DR. antonio Rendic, corazón croata
Conocí al Dr. Rendic, si mal no recuerdo, el año 1963. Tenía que adelantar mi Servicio Militar para que no coincidiera con el bachillerato que debía rendir al año siguiente. Y como tenía una cierta molestia cardiaca, partimos con mi madre a ver al famoso doctor-poeta.
Luego de examinarme concienzudamente, dictaminó que no era nada grave: se trataba sólo un soplo al corazón; le entendimos que era algo debido a los cambios hormonales propios de los diecisiete años. "Tienes un corazón sano", me dijo. "Un corazón croata". Esto último, con un dejo de orgullo. Y claro, si él fue muy generoso toda su vida, siempre preocupado de los más necesitados.

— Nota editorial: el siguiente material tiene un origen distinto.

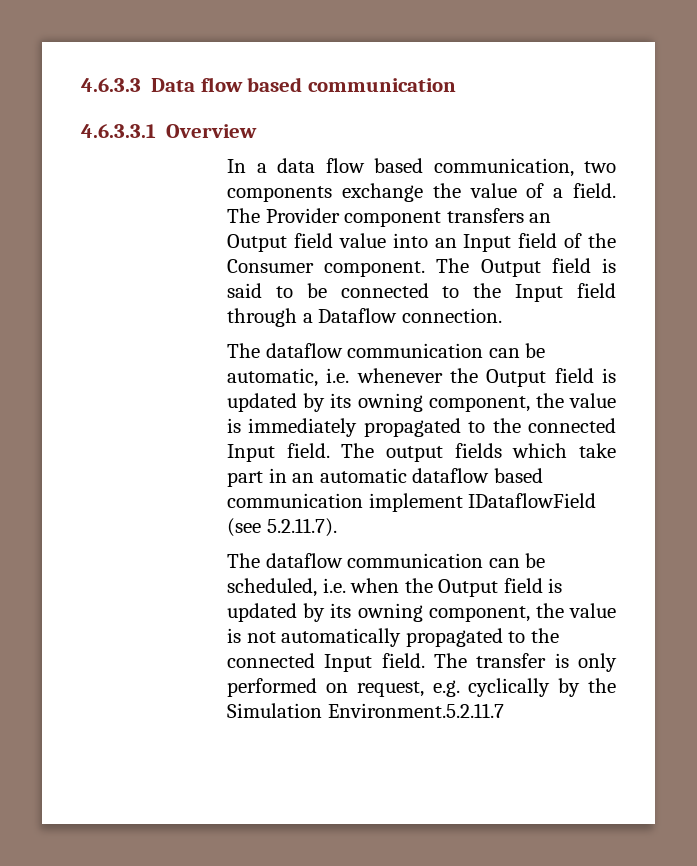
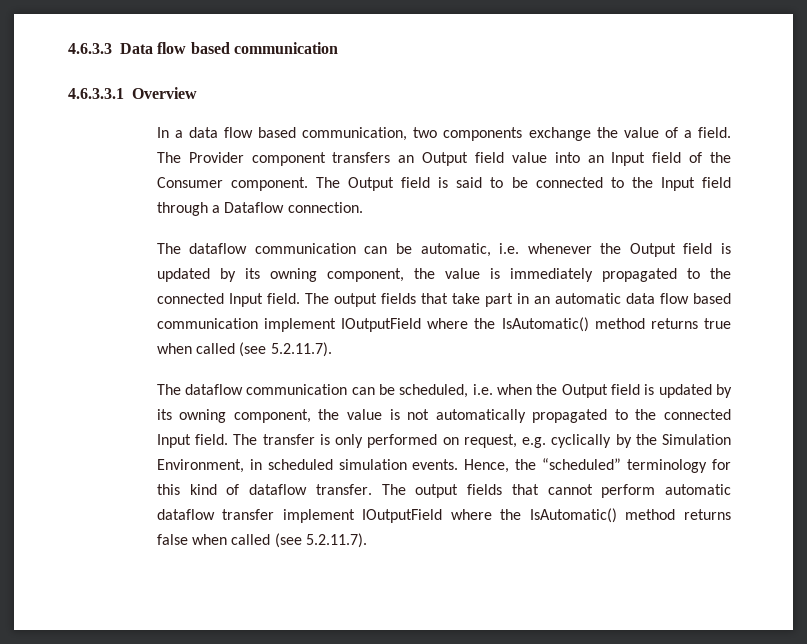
- The output fields which take part in an automatic dataflow based communication implement IDataflowField (see 5.2.11.7).
+ The output fields that take part in an automatic data flow based communication implement IOutputField where the IsAutomatic() method returns true when called (see 5.2.11.7).
- The transfer is only performed on request, e.g. cyclically by the Simulation Environment.5.2.11.7
+ The transfer is only performed on request, e.g. cyclically by the Simulation Environment, in scheduled simulation events. Hence, the “scheduled” terminology for this kind of dataflow transfer. The output fields that cannot perform automatic dataflow transfer implement IOutputField where the IsAutomatic() method returns false when called (see 5.2.11.7).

Al par de meses, fui seleccionado junto a otros 76 jóvenes (éramos el mismo número de chilenos que en la Batalla de La Concepción. ¡Cosas del destino!), a cumplir nuestros deberes militares en las alturas de Calama. Lo que me hizo pasar más de algún temor por si el pronóstico de la medicina estuviera equivocado; en ese caso, habría sido un suicidio hacer el Servicio Militar. Pero, me tranquilizaba, además de las palabras paternales de don Antonio, el haber salvado sin problemas el examen selectivo del médico uniformado (que rechazó a varios otros). Todo anduvo bien en Calama.
REGRESO
Volví con cuatro kilos más. Feliz de ser el primero de mi familia en no hacerle el quite a la leva. Me traje emotivos recuerdos de vuelta a Antofagasta. Escribí allá un poema (que perdí, y que hablaba de sol, desierto y pimientos) y que me hicieron leer en el acto de licenciatura, ante el comandante del regimiento, el coronel Roberto Viaux Marambio, y toda la compañía de aspirantes. Lloramos abrazados con los clases ese día final, los mismos suboficiales que nos habían coscorroneado durante tres interminables, fastidiosos meses, cuando pensé hasta en fugarme. Pero la inercia de la juventud pudo más que los odiados deberes de cada día.
Tuve los galones de simple soldado raso. Sólo me limité a cumplir con el deber. Y le agradecí al Dr. Rendic por su certero pronóstico (a pesar del tedio de aquellos tres largos meses). Llegué a hacer mi 6° año de humanidades (en Letras) a fines de marzo del 64, debiendo ponerme al día con los cuadernos y las pruebas pendientes. Era el "recluta" del curso.
También por aquel tiempo, o un poco antes (¿Qué es el tiempo sino un frenesí?), volvimos a encontrarnos con Rendic. Fue en las tertulias literarias a que invitaba el dentista don Ibar Méndez, en su casa de calle Manuel Antonio Matta 2225, y a las que concurría buena parte de los más selectos intelectuales de la época: Mario Bahamonde (que es quien debe haber dado mis referencias al dueño de casa), Andrés Sabella, Ruperto Tapia Caballero, los esposos Tacussis (Danilo y Frieda), Marina Teresa Castro, Germana Fernández y Manuel Durán Díaz, entre quienes recuerdo. Para mi imaginación de poeta, Antonio Rendic era la estampa viva del Quijote de La Mancha, en versión siglo XX.
Más todavía, al lado de ese Sancho Panza que parecía Andrés. ¿O no? Ensimismado, silencioso, parco de costumbres mundanas, como el dormir y el comer, pensando siempre en alguna aventura caballeresca por la que valiera la pena dar la vida, ese generoso corazón de croata.